Il treno dei bambini, Christian Cervone in una scena del film
Il treno dei bambini, Christian Cervone in una scena del film

L’iniziativa viene quindi accettata e portata avanti da Antonietta (Serena Rossi) per il figlio Amerigo (Christian Cervone) un bambino di otto anni che, per essere salvato dagli stenti in una Napoli dell’immediato dopoguerra, viene mandato nel modenese dov’è accolto dalla militante Derma (Barbara Ronchi). Come sarà l’ambientamento in un contesto completamente diverso e soprattutto il ritorno a casa? L’anteprima del film alla Festa del Cinema di Roma è stata introdotta da un breve concerto della JuniOrchestra (l’orchestra dei giovani dell’Accademia Nazionale di Santa Cecilia) e di Serena Rossi; l’iniziativa, totalmente a sorpresa (una manna per i ritmi serrati del festival), ha visto l’esecuzione di due arrangiamenti dei brani originali del film composti dal premio Oscar Nicola Piovani e di Uocchie C’arraggiunate di Roberto Murolo. L’esibizione ha introdotto quindi Il treno dei bambini nella sua tematica principale, l’amore materno, tramite uno degli elementi portanti della vicenda rappresentato proprio dalla musica.

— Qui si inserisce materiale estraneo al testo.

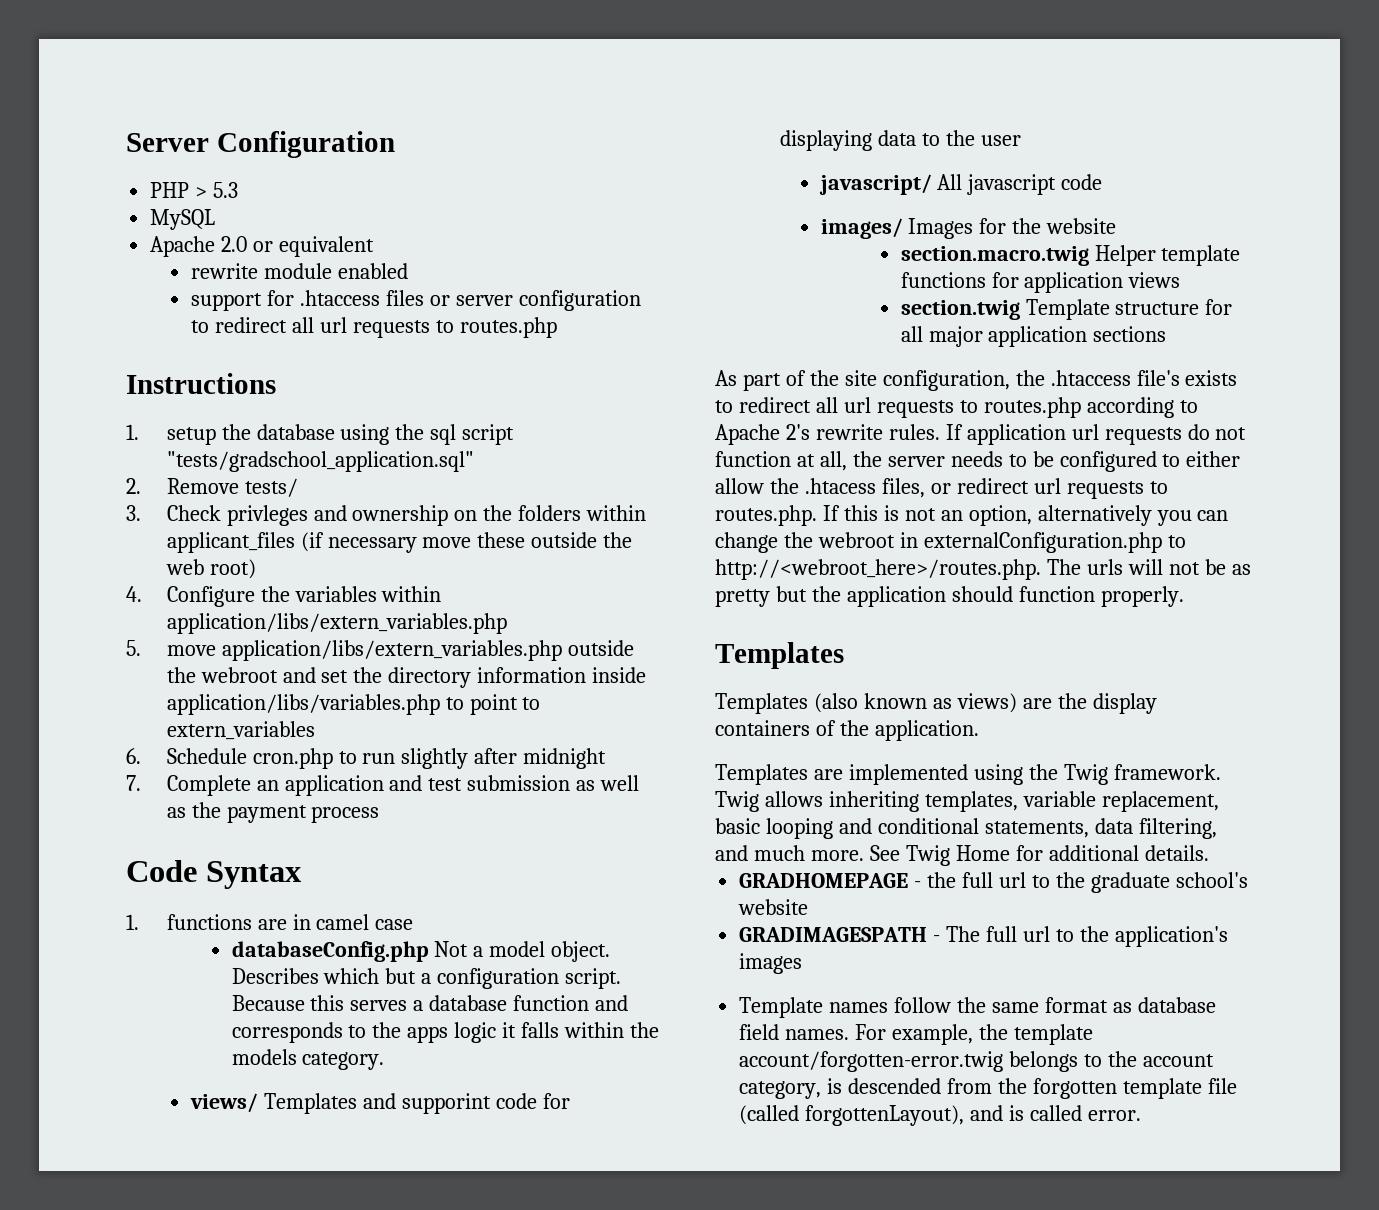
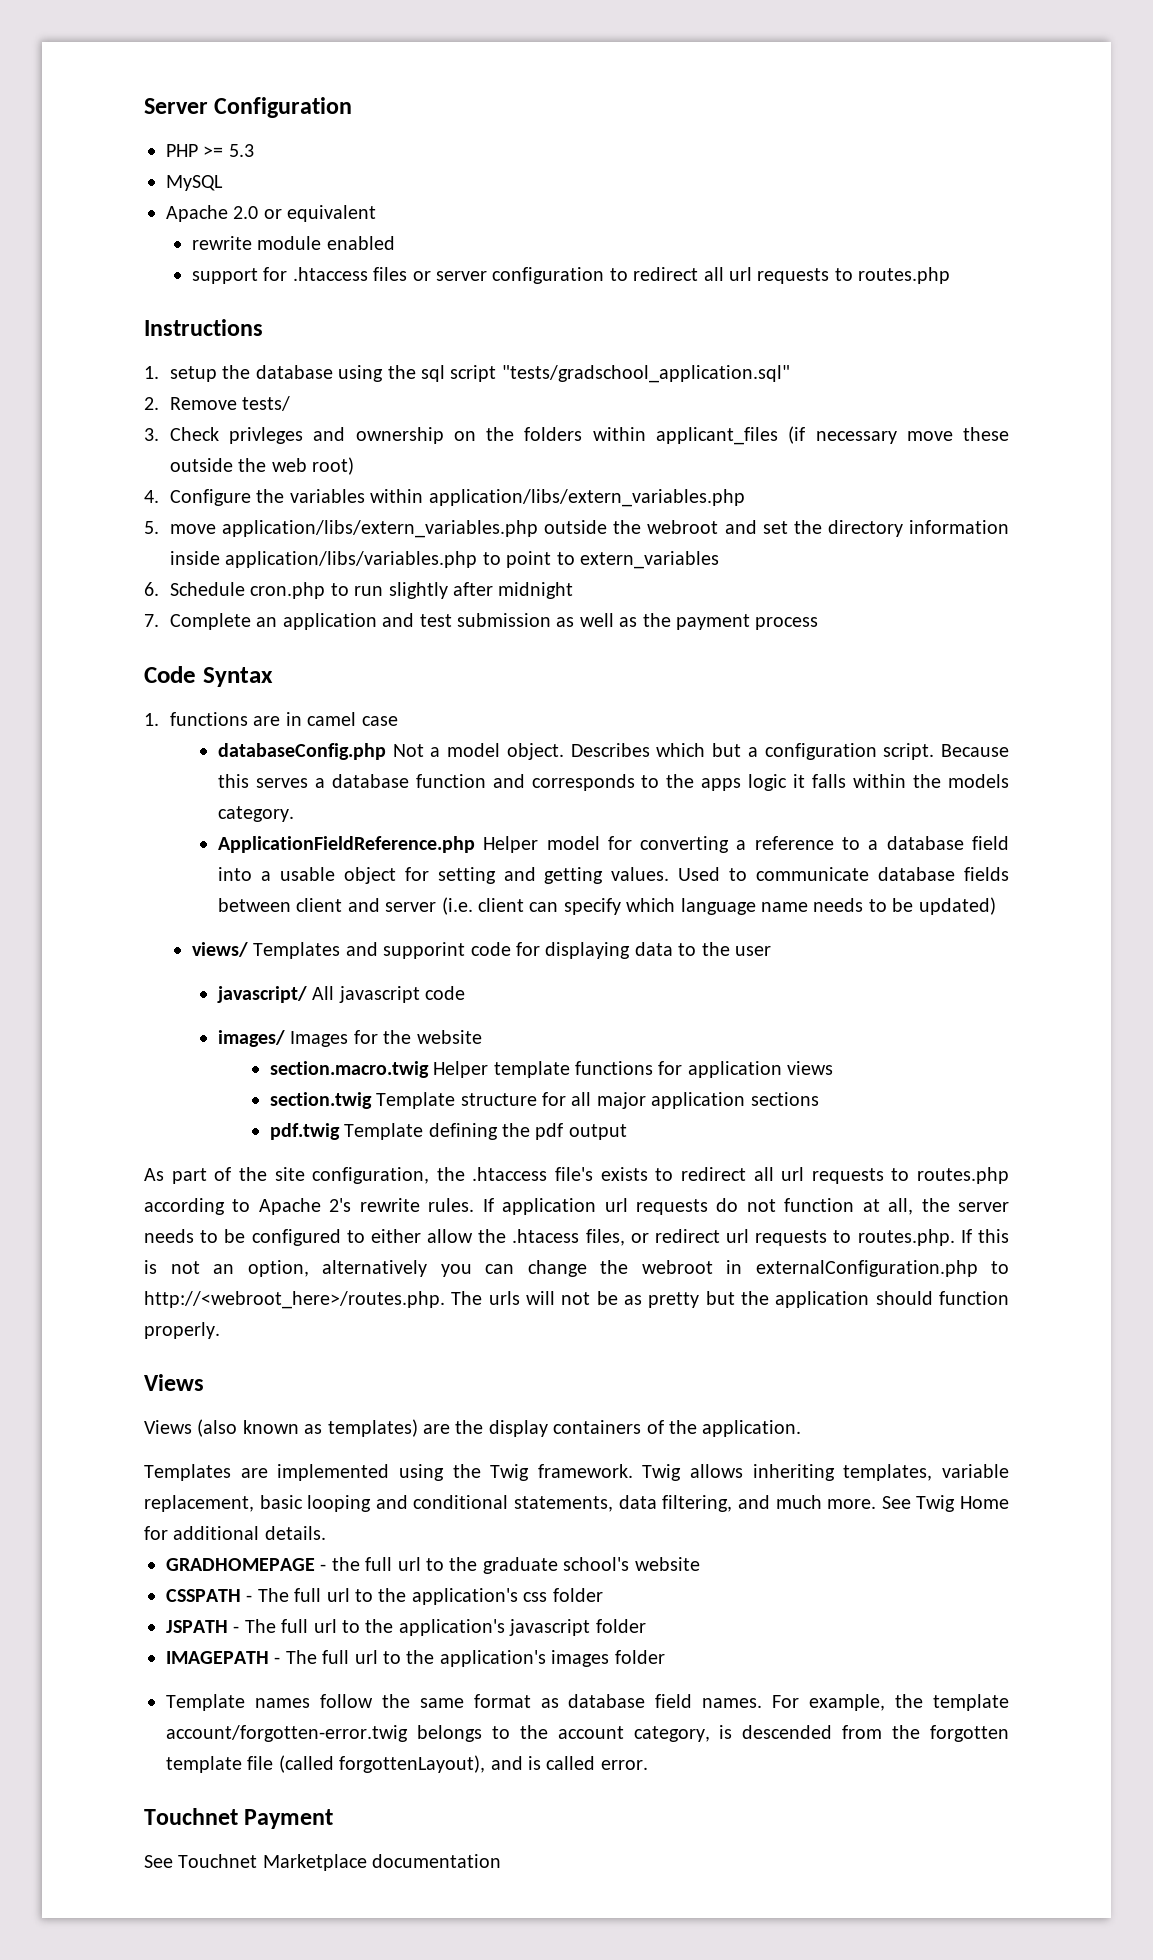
[195,187,208,198] > -> [203,146,224,157] >=
(385, 1061) none -> [217,836,1010,853] [217,867,1010,884] [217,897,996,915] // ApplicationFieldReference.php Helper model for converting a reference to a database field into a usable object for setting and getting values. Used to communicate database fields between client and server (i.e. client can specify which language name needs to be updated)
(1167, 334) none -> [269,1123,627,1140] // pdf.twig Template defining the pdf output
[715,642,844,669] [715,693,808,714] Templates // Templates -> [144,1374,204,1391] [144,1420,192,1434] Views // Views
[956,693,1017,713] views) -> [327,1419,418,1437] templates)
[739,927,928,942] GRADIMAGESPATH -> [166,1588,603,1605] [166,1619,646,1636] [166,1651,269,1664] CSSPATH - The full url to the application's css folder // JSPATH - The full url to the application's javascript folder // IMAGEPATH
(803, 963) none -> [614,1650,665,1664] folder
(1141, 1115) none -> [144,1808,334,1829] [144,1854,502,1871] // Touchnet Payment // See Touchnet Marketplace documentation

“Chi ti ama ti lascia andare”

Il treno dei bambini, Serena Rossi e Christian Cervone in una scena del film
Il treno dei bambini, Serena Rossi e Christian Cervone in una scena del film

La figura di Amerigo permette quindi di affrontare due aspetti. Il primo è quello dell’infanzia che ha nell’Arte un’ancora di salvezza e uno strumento di consapevolezza di sé nel passaggio all’adolescenza. Il secondo è il tema della maternità attraverso la contrapposizione di due madri e dunque lo sdoppiamento del tessuto narrativo del film ambientato nella Napoli dei Quartieri Spagnoli e poi nelle campagne del modenese. Il treno dei bambini è storia di madri ma ovviamente anche di donne: alla praticità e alla durezza dell’Antonietta di Serena Rossi, vittima per necessità di un guappo napoletano, corrisponde la condizione di maggior emancipazione della Derma di Barbara Ronchi, che vive in un contesto nettamente diverso in cui la supremazia maschile resta comunque al di sopra di tutto. Una storia che pone ovviamente interessanti riflessioni sul dualismo di madre naturale e madre acquisita ai cui vertici c’è Amerigo.

Un affare di famiglia

Il treno dei bambini, Stefano Accorsi in una scena del film
Il treno dei bambini, Stefano Accorsi in una scena del film

Cristina Comencini torna così dietro la macchina da presa cinque anni dopo Tornare, e lo fa nello stesso anno in cui anche la sorella Francesca arriva al cinema con Il tempo che ci vuole.Se quest’ultima è un’opera dedicata alla figura del padre, anche Il treno dei bambini sembra un chiaro rimando ad alcune delle tematiche paterne. La sceneggiatura è firmata dalla stessa regista con la figlia Camilla Dugay (nipote di Cristina e figlia della sorella Francesca), Giulia Calenda, Furio Andreotti, quest’ultimi due condivisi con C’è ancora domani (con tanto di David di Donatello per la miglior sceneggiatura). Appare quindi sempre più evidente come per parlare del presente si senta la necessità di raccontare un passato non troppo lontano, considerata ad esempio anche l’uscita recente di L’ultima volta che siamo stati bambini di Claudio Bisio. Stavolta ci troviamo davanti a un’opera che ricorda come a volte linearità e semplicità funzionino, anche al prezzo di qualche elemento posticcio, come la “cornice” narrativa ambientata nel 1994. Nessuna strizzatina pop o elementi che richiedono una certa sospensione dell’incredulità da scambiare come ardire narrativi, probabilmente anche grazie al testo di partenza che blocca eventuali voli pindarici. E ci potrà essere ancora un domani per un cinema onesto.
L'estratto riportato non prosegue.